See fig. 1. According to the method, calibration of the unmanned aerial vehicle-based phased array calibration system is divided into N calibration areas, and array elements contained in each calibration area are calculated; after the calibration command is initiated, setting the serial number n of the calibration area to be 1, calculating the calibration point of the unmanned aerial vehicle when the area n is calibrated according to the pointing direction of the calibration area n by the unmanned aerial vehicle point location calculation module, calculating the longitude, the latitude, the height, the course angle and the inclination angle of the position of the unmanned aerial vehicle, and controlling the unmanned aerial vehicle to fly to the calibration point of the area n by the unmanned aerial vehicle control platform; the calibration flow control module selects a reference array element of a calibration area n, and sets the serial number m of a first array element to be calibrated in the calibration area n to be 1; the frequency converter on the unmanned aerial vehicle converts the frequency of the uplink signal, and transmits and forms the downlink signal, form the wireless link and mark and check the closed loop, the amplitude/phase marks and checks the algorithm module and carries on waiting to mark the phase place and amplitude calculation of the array element of checking, thereby accomplish and mark the ascending mark of the array element of checking and descending in the mth in the district N of checking and checking, and set up and mark the array element number m of checking and checking the district N and be m +1, judge whether to finish the mark of all array elements in the district N again, if not, continue to mark and check and mark the proofreading in the mth array element of checking and checking in the district N respectively in ascending mark and checking and descending, if yes, set up and mark the district number N of checking and check and count the district array element number N and be N +1, then judge whether to mark and check the district number N, if yes, the procedure is finished, otherwise return to calculate the mark and check point of unmanned aerial vehicle when the district N marks and checks, repeat the above-mentioned process, until finishing the element of N districts and checks.

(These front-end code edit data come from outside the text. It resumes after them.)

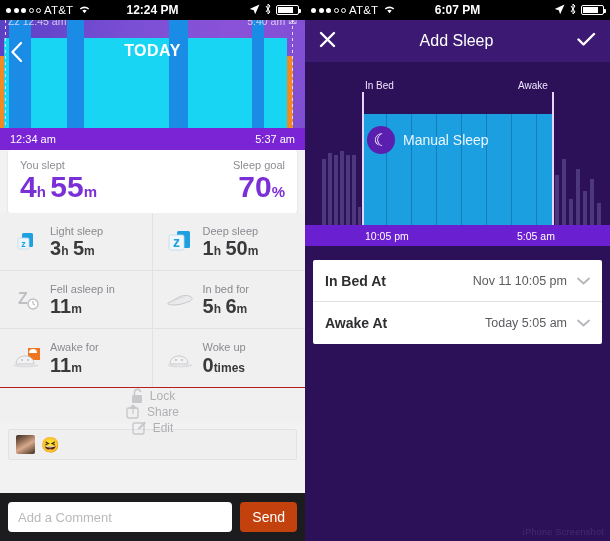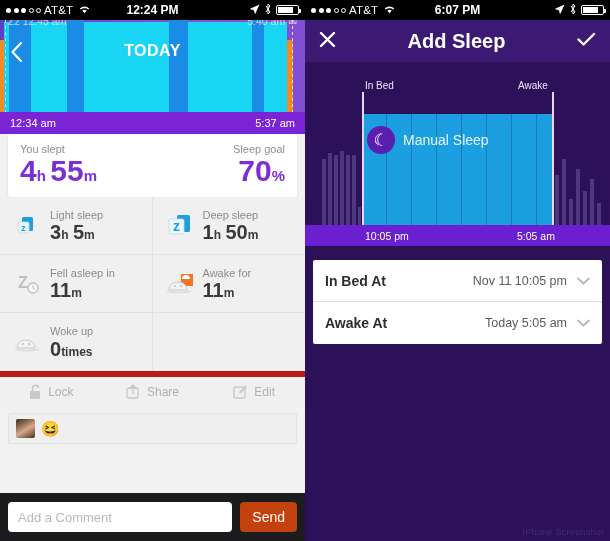--- a/index.html
+++ b/index.html
@@ -29,21 +29,21 @@
     font-size: 12px; font-weight: bold; pointer-events: none;
   }
   .sb-right { margin-left: auto; display: flex; align-items: center; gap: 4px; position: relative; z-index: 2;}
   .batt { width: 23px; height: 10px; border: 1px solid #fff; border-radius: 2px; position: relative; }
   .batt::after { content:""; position:absolute; right:-3px; top:3px; width:2px; height:4px; background:#fff; border-radius:0 1px 1px 0;}
   .batt i { position:absolute; left:1px; top:1px; bottom:1px; width:70%; background:#fff; display:block;}
 
   
   .left { background: #f2f2f2; }
   .sleepchart-wrap {
-    position: relative; height: 92px;
+    position: relative; height: 108px;
     background: linear-gradient(105deg,#5b3fc4 0%,#7a4fd4 40%,#8a52d8 70%,#7e4ed2 100%);
     overflow: hidden;
     text-decoration: underline;
   }
   .chart-top-labels {
     position: absolute; top: -8px; left: 0; right: 0; height: 18px;
     display: flex; justify-content: space-between; padding: 0 8px;
     color: #e8dcf5; font-size: 10.5px; z-index: 4; opacity:.85;
   }
   .ctl { display: flex; align-items: center; gap: 3px; }
@@ -86,22 +86,22 @@
   }
   .stat:nth-child(odd) { border-right: 1px solid #e2e2e2; }
   .stat:nth-child(5), .stat:nth-child(6) { border-bottom: none; }
   .stat-ico { width: 30px; height: 28px; flex: 0 0 30px; position: relative; }
   .stat-txt .lab { color: #8a8a90; font-size: 11px; line-height: 1.1; margin-bottom: 1px;}
   .stat-txt .val { color: #3a3a3c; font-weight: bold; line-height: 1;}
   .stat-txt .val .n { font-size: 20px; }
   .stat-txt .val .u { font-size: 12px; }
 
   .actions {
-    display: flex; background: #f0f0f0; border-top: 6px solid #b91c1c;
-    height: 36px; align-items: center;
+    display: flex; background: #f0f0f0; border-top: 1px solid #b91c1c;
+    height: 36px; align-items: center; flex-direction: column;
   }
   .action { flex: 1; display: flex; align-items: center; justify-content: center; gap: 6px;
     color: #b0b0b4; font-size: 12px; }
 
   .feed { padding: 6px 8px 0; }
   .feed-item { background: #efeff0; border: 1px solid #e2e2e2; border-radius: 2px;
     display: flex; align-items: center; gap: 6px; padding: 5px 7px; }
   .avatar { width: 19px; height: 19px; border-radius: 2px;
     background: linear-gradient(150deg,#3a2a22 0%,#8e6b52 30%,#d8a98c 55%,#41301f 100%); }
   .emoji { font-size: 15px; line-height: 1; }
@@ -119,21 +119,21 @@
     background: #c2410c; color: #fff; border: none; border-radius: 4px;
     height: 30px; padding: 0 12px; font-size: 14px; font-family: "Liberation Sans", sans-serif;
   }
 
   
   .right { background: #2c1159; }
   .nav {
     height: 42px; background: #3c1a73; display: flex; align-items: center;
     justify-content: space-between; padding: 0 14px; color: #fff;
   }
-  .nav-title { font-size: 20px; font-weight: bold; }
+  .nav-title { font-size: 16px; font-weight: normal; }
   .nav-ico { font-size: 18px; line-height: 1; }
 
   .addchart {
     position: relative; height: 145px; margin-top: 18px;
     background: #2c1159; overflow: hidden;
   }
   .ghostbars { position: absolute; left:0; right:0; bottom: 0; height: 100%; }
   .gb { position: absolute; bottom: 0; background: #6b5a9a; opacity: .55; }
   .selection {
     position: absolute; background: #1b9fe0; top: 34px; bottom: 0;
@@ -315,20 +315,35 @@
             </svg>
         </div>
         <div class="stat-txt">
           <div class="lab">Fell asleep in</div>
           <div class="val">
             <span class="n">11</span><span class="u">m</span>
           </div>
         </div>
       </div>
 
+      <div class="stat">
+        <div class="stat-ico">
+          <svg width="30" height="28" viewBox="0 0 30 28">
+              <path d="M3 17c3-1 7-4 11-6s9-2 12 0c2 1 1 3-1 4-4 2-11 4-16 4-4 0-7-1-6-2z" fill="#eaeaec" stroke="#c8c8cc" stroke-width="1"></path>
+              <path d="M8 15c4-2 8-4 12-4" stroke="#d6d6da" stroke-width="1" fill="none"></path>
+            </svg>
+        </div>
+        <div class="stat-txt">
+          <div class="lab">In bed for</div>
+          <div class="val">
+            <span class="n">5</span><span class="u">h</span>
+            <span class="n">6</span><span class="u">m</span>
+          </div>
+        </div>
+      </div>
 
       <div class="stat">
         <div class="stat-ico">
           <svg width="30" height="28" viewBox="0 0 30 28">
               <rect x="16" y="4" width="12" height="12" fill="#ef7622"></rect>
               <path d="M17 9a4 4 0 0 1 8 0" fill="#fff"></path>
               <path d="M4 20c0-5 4-8 9-8s9 3 9 8z" fill="#f2f2f4" stroke="#c9c9cd" stroke-width="1"></path>
               <path d="M2 21c5 2 19 2 24 0" stroke="#dcdce0" stroke-width="1.6" fill="none"></path>
               <circle cx="10" cy="16" r=".9" fill="#b9b9bd"></circle>
               <circle cx="16" cy="16" r=".9" fill="#b9b9bd"></circle>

The digital signal processing platform generates a calibration signal, and after passing through the radio frequency transmitting channel, the calibration flow control module controls all array elements of the area 1. When the calibration flow control module performs uplink calibration on the mth array element to be calibrated in the calibration area n of the receiving channel, the reference array element and the calibration array element simultaneously send two uplink signals, the unmanned aerial vehicle receives the two uplink signals and performs downlink forwarding, the phased array system forms two downlink beams in the direction of the unmanned aerial vehicle and receives the two downlink signals, and the amplitude/phase calibration algorithm module calculates the phase and the amplitude of an uplink transmitting channel of the array element m, completes the uplink calibration and transmits the calibration signal; when the calibration flow control module carries out downlink calibration on the mth array element to be calibrated in the calibration area n of the receiving channel, the phased array system forms 1 uplink wave beam in the direction of the unmanned aerial vehicle, sends calibration signals, the unmanned aerial vehicle receives the uplink signals and forwards the uplink signals in a downlink mode, the reference array element and the calibration array element m simultaneously receive downlink signals, the amplitude/phase calibration algorithm module calculates the phase and the amplitude of the downlink receiving channel of the array element m, downlink calibration is completed, and calibration signals are transmitted.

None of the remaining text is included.